Más de 20.000 peces se repartieron en las Murallas del Revellín
Nadie quiere perderse y probar el pez, el pan y el “Rioja” que se reparte el día de San Bernabé en las Murallas del Revellín y su entorno porque no se cabe en ninguna parte. Gente de toda edad y condición, niños, niñas, jóvenes, muchos jóvenes, que van entrando y les gusta, mamás con el bebé en la silla, adultos, mayores y extranjeros. Multitudinario reparto, con filas y más filas que rodeaban las murallas. Manda la tradición y, ”si hay que esperar, se espera”, era el comentario de un logroñés metido en edad que no se pierde un San Bernabé sin llevarse su pan, pez y vino. Otro año más y van la tira: la respuesta ha sido masiva.

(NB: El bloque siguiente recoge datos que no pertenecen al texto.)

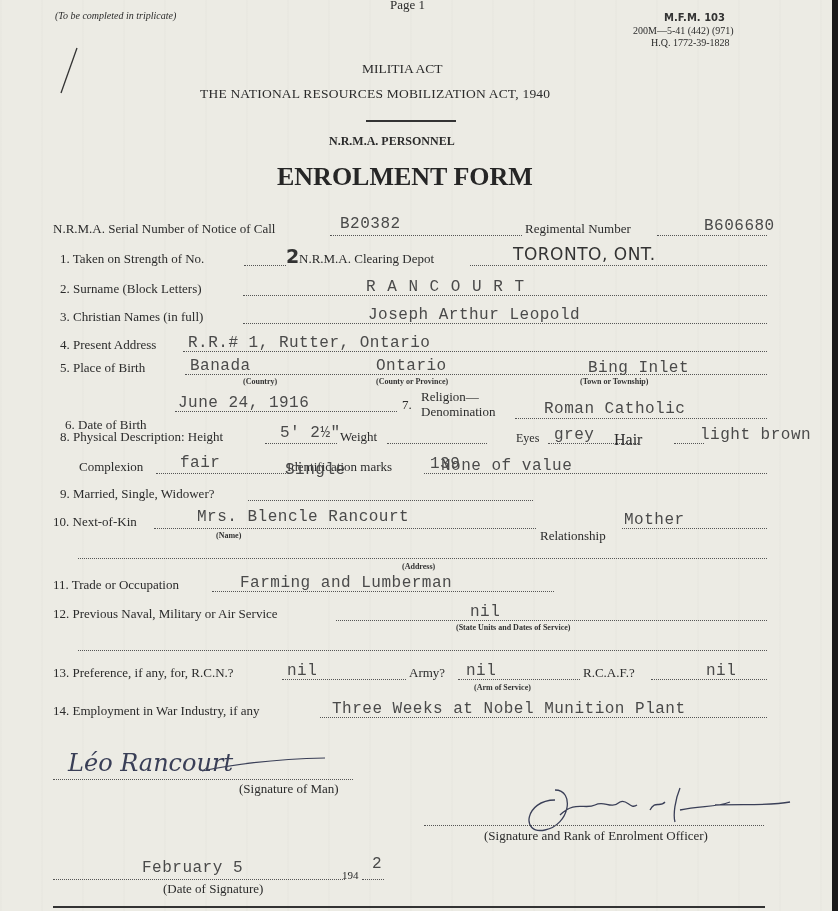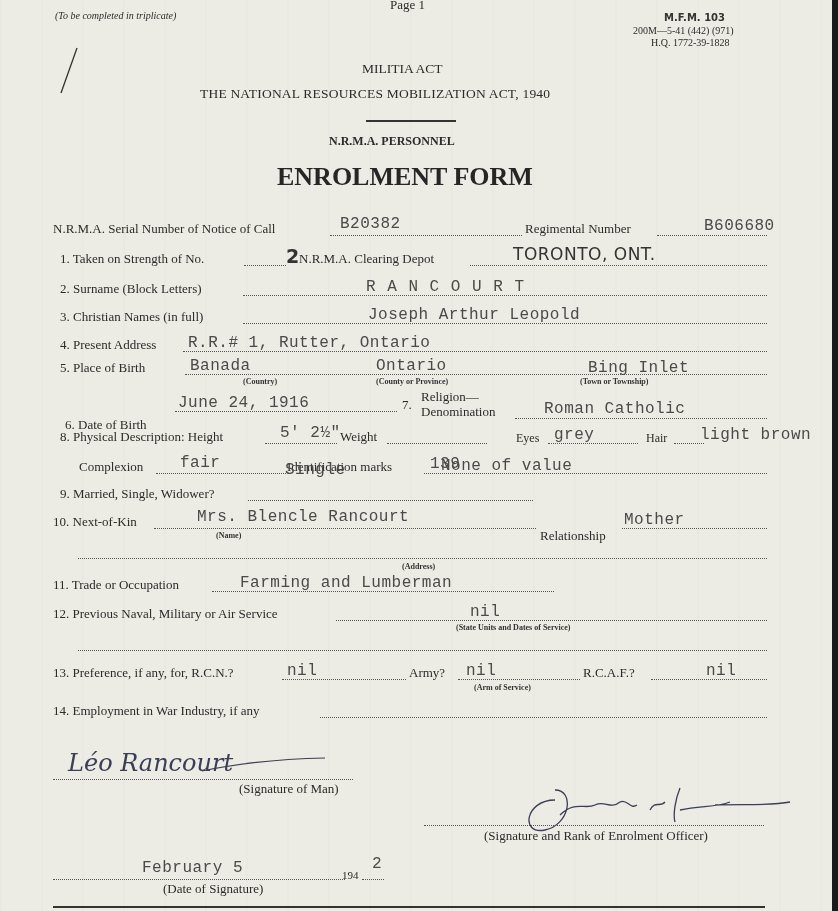--- a/index.html
+++ b/index.html
@@ -94,7 +94,7 @@
   <div class="abs print" style="left:516px;top:431px;font-size:12px;">Eyes</div>
   <div class="dots" style="left:548px;top:443px;width:90px;"></div>
   <div class="abs typed" style="left:554px;top:426px;">grey</div>
-  <div class="abs print" style="left:646px;top:431px;font-size:12px;">Hair</div>
+  <div class="abs print" style="left:614px;top:431px;font-size:16px;">Hair</div>
   <div class="dots" style="left:674px;top:443px;width:30px;"></div>
   <div class="abs typed" style="left:700px;top:426px;">light brown</div>
 

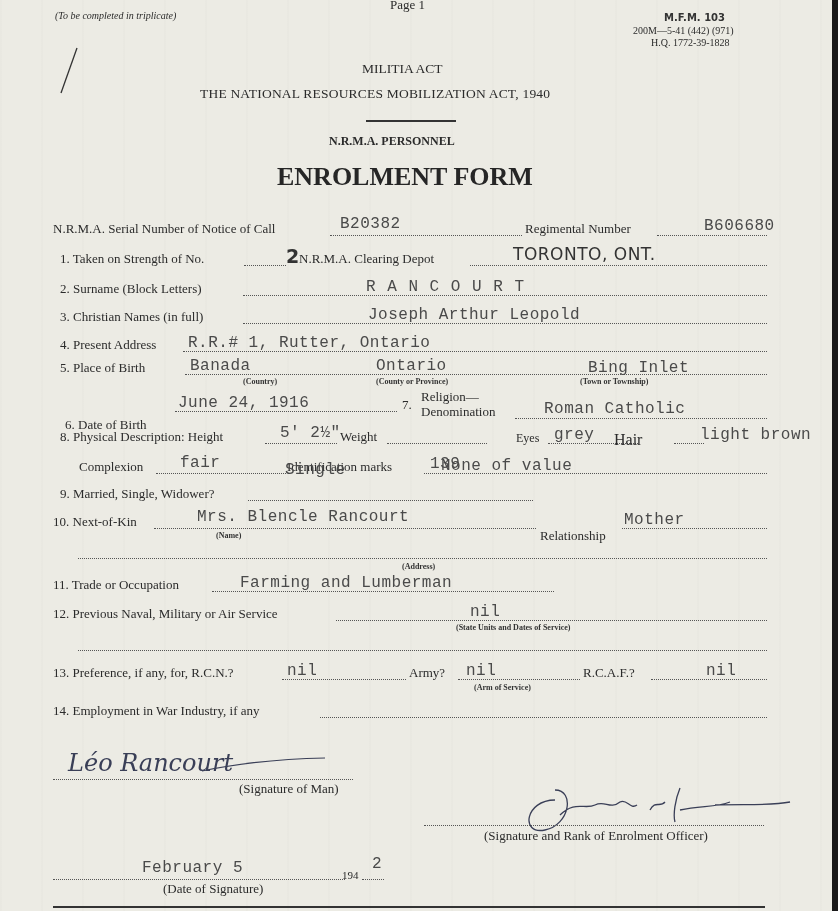--- a/index.html
+++ b/index.html
@@ -143,6 +143,7 @@
 
   <div class="abs print" style="left:53px;top:703px;">14. Employment in War Industry, if any</div>
   <div class="dots" style="left:320px;top:717px;width:447px;"></div>
+  <div class="abs typed" style="left:332px;top:700px;">Three Weeks at Nobel Munition Plant</div>
 
   <div class="abs hand" style="left:68px;top:749px;font-size:24px;">Léo Rancourt</div>
   <svg class="abs" style="left:200px;top:755px;" width="130" height="20">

Es un acto grande y popular que no tiene parangón con ningún otro, acaso con el disparo del cohete de San Mateo. Los cocineros no daban abasto a freír peces, los voluntarios, muchos, por cierto, cortaban el pan y los vasos de vino salían a la vez, sin un respiro.
Reparto muy bien organizado. Desde las diez de la mañana, ya estaban los primeros, esperando para cumplir con el rito y las calles adyacentes que concluyen en el Revellín, sin poder dar un paso. Fue todo un espectáculo de buenas caras, alegría y sin enfados a la hora de guardar su turno. La Cofradía del Pez ya se tiene aprendido el montaje con filas que entraban y filas que salían con su pan, pez y vino, más contentos que unas pascuas. Hay familias enteras que siguen la tradición y no se pierden el rito, que es lo más que se puede decir.
Llegó la procesión y la ceremonia de la bendición para seguir su marcha mientras no ha cesado, por un instante, acercarse gente. ¿Cuántos?. Más de 20.000 peces, que es toda una proeza. El año 2027 seguro que la cifra irá en aumento con más niños, más cuadrillas, más jóvenes, más extranjeros, más familias y más logroñeses.